Hope College, 2006 - $40,215

This Hope College team plan uses Manz Biosand Filters to address the drinking water needs of approximately 900 people living in the rural village of Nkuv, Cameroon. Their model for implementation, developed in collaboration with a West African NGO, is the Community-Based Team (CBT). A CBT was designed to consist of five key people recruited from the local population: a Health Specialist, Construction Specialist, Maintenance Specialist, Evaluation Specialist, and Management/Promotion Specialist. The idea was to recruit, train, and deploy a group of locals with the ability to build, maintain, and evaluate the filters without help from the outside. This project represents a first step toward empowering communities in the developing world to actively solve their drinking water problems.

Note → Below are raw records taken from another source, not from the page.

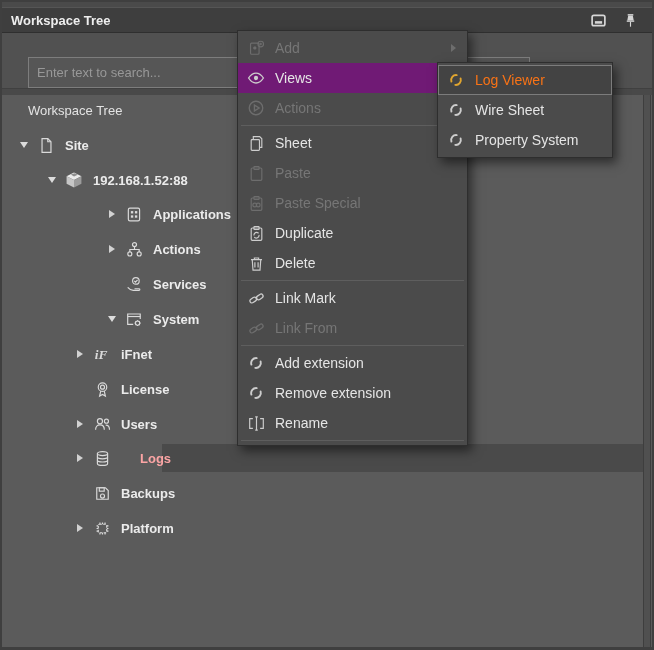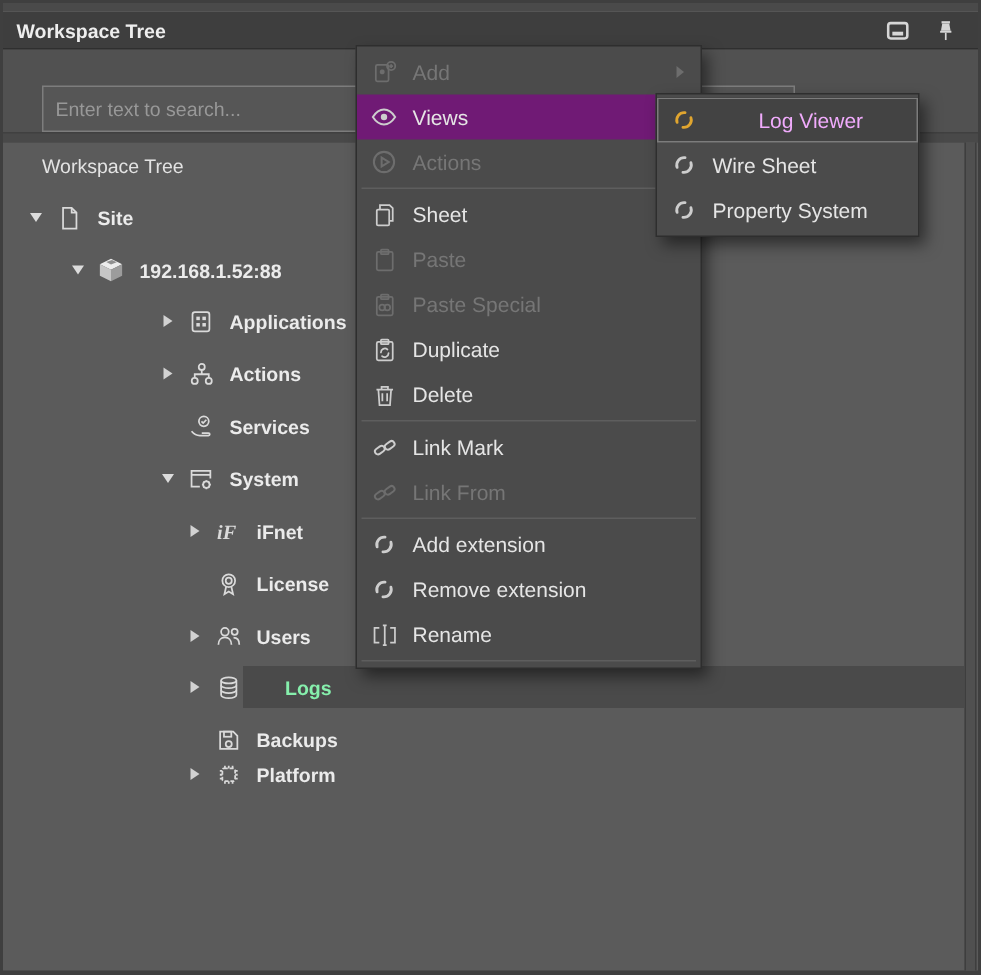"Log Viewer" .smitem.highlight .mlabel { color: #f0abfc -> #f97316; text-align: center -> none }
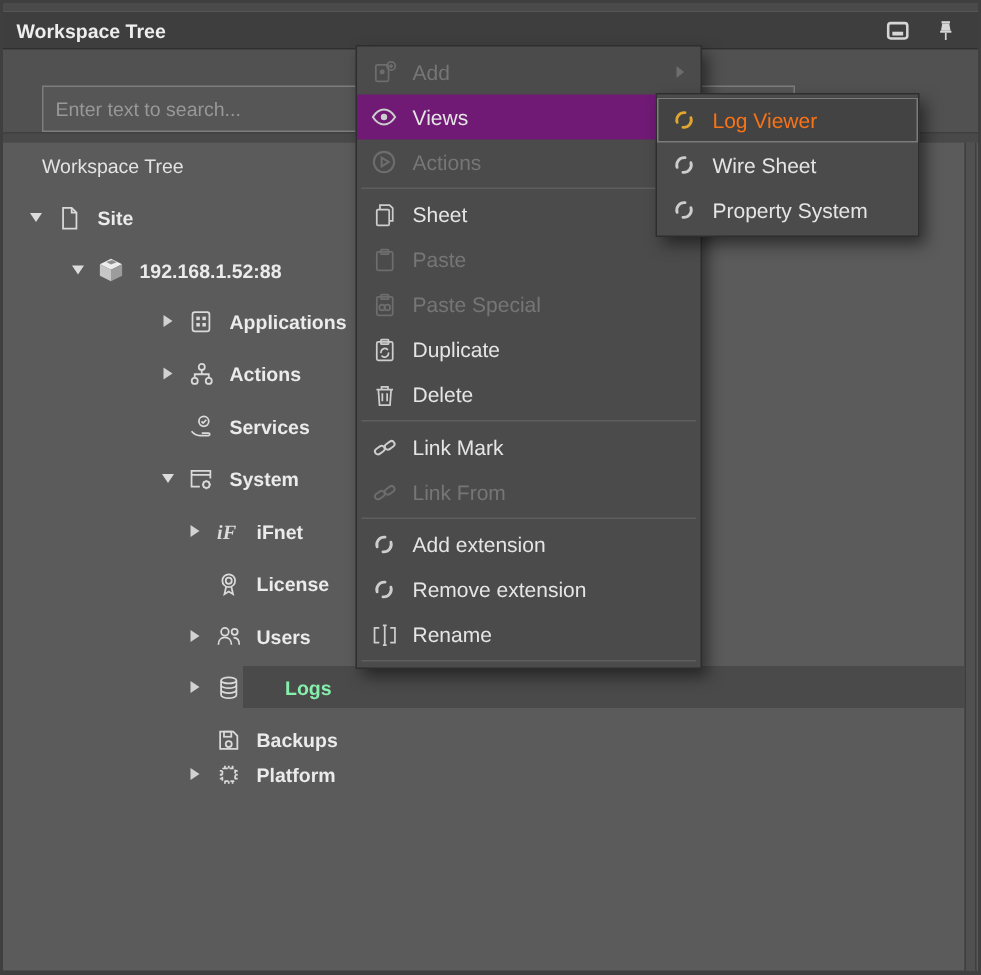"iF" .lv4 { padding-left: 118px -> 68px }
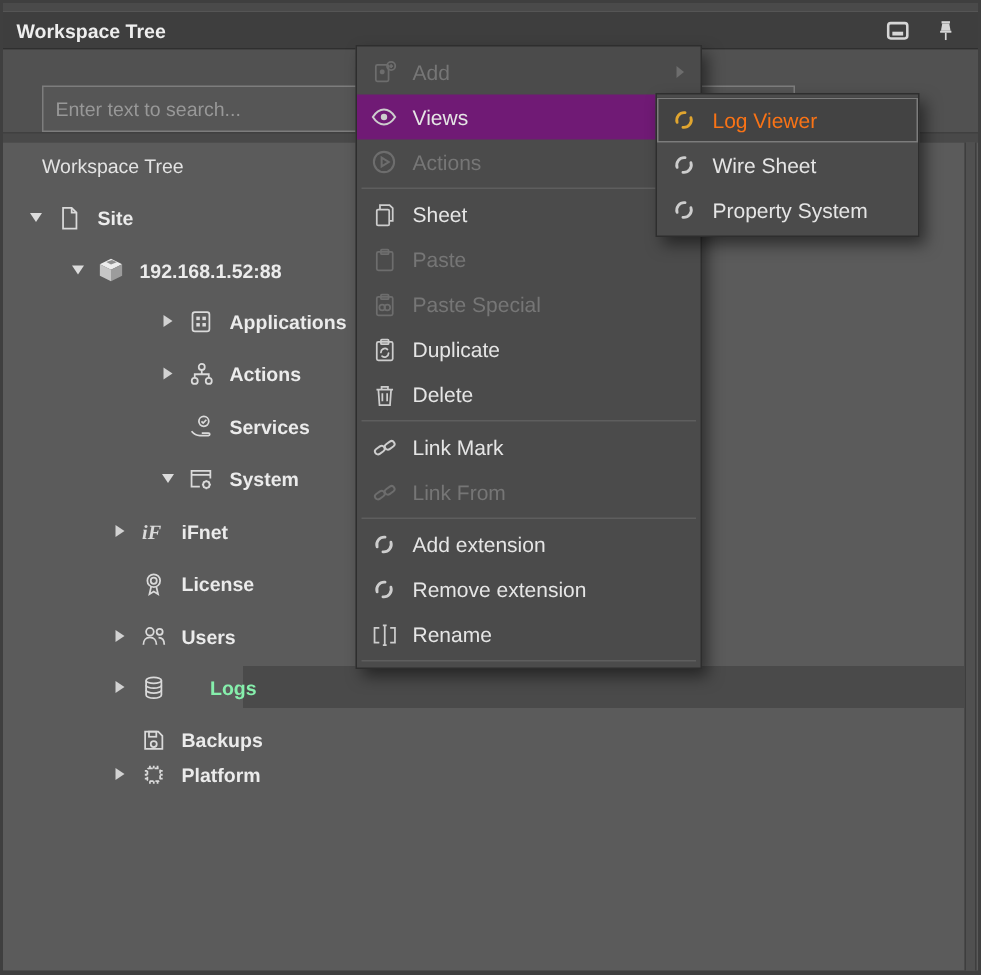"Logs" .trow.selected .tlabel { color: #86efac -> #fca5a5 }
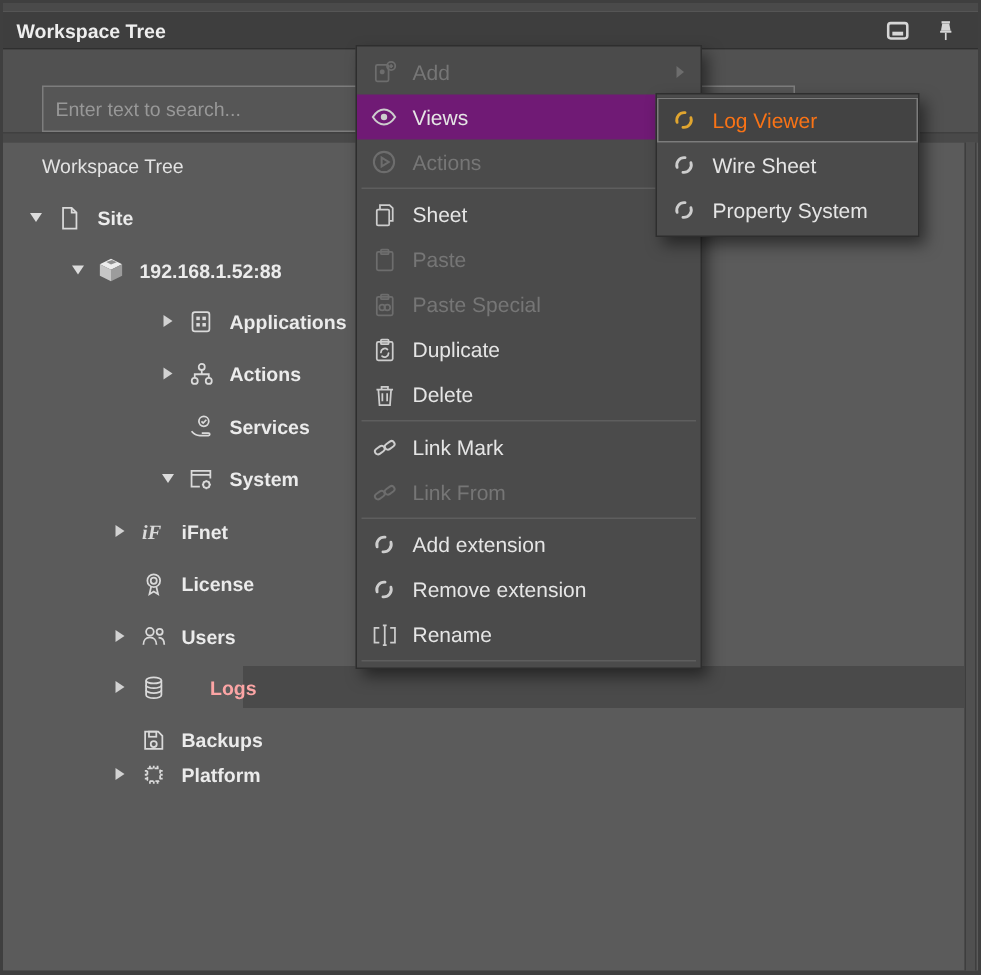"Platform" div.trow { top: 404px -> 416px }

Summer 2009 update: Filter technician training started in May 2006. The team’s health education manual was field tested in May 2008 with additional modules tested in May 2009.  They established a relationship with the Center for Affordable Water and Sanitation Technology. By August 2008 this team completed 2 new filter projects in Nkuv in different communities and was preparing to start a third. They received external funding from Thirst Relief International. The team shifted their focus from investigating technology transfer in rural communities to working with the community to develop a financial system whereby homeowners who wanted a filter could buy the materials to construct one. Over 6000 customers have been serviced as of spring 2009 and the team has received $15,000 from the Howard Hughes Medical Institute and about $7,000 from the Crossroads project at Hope College. These funds have been used primarily to fund student research assistants.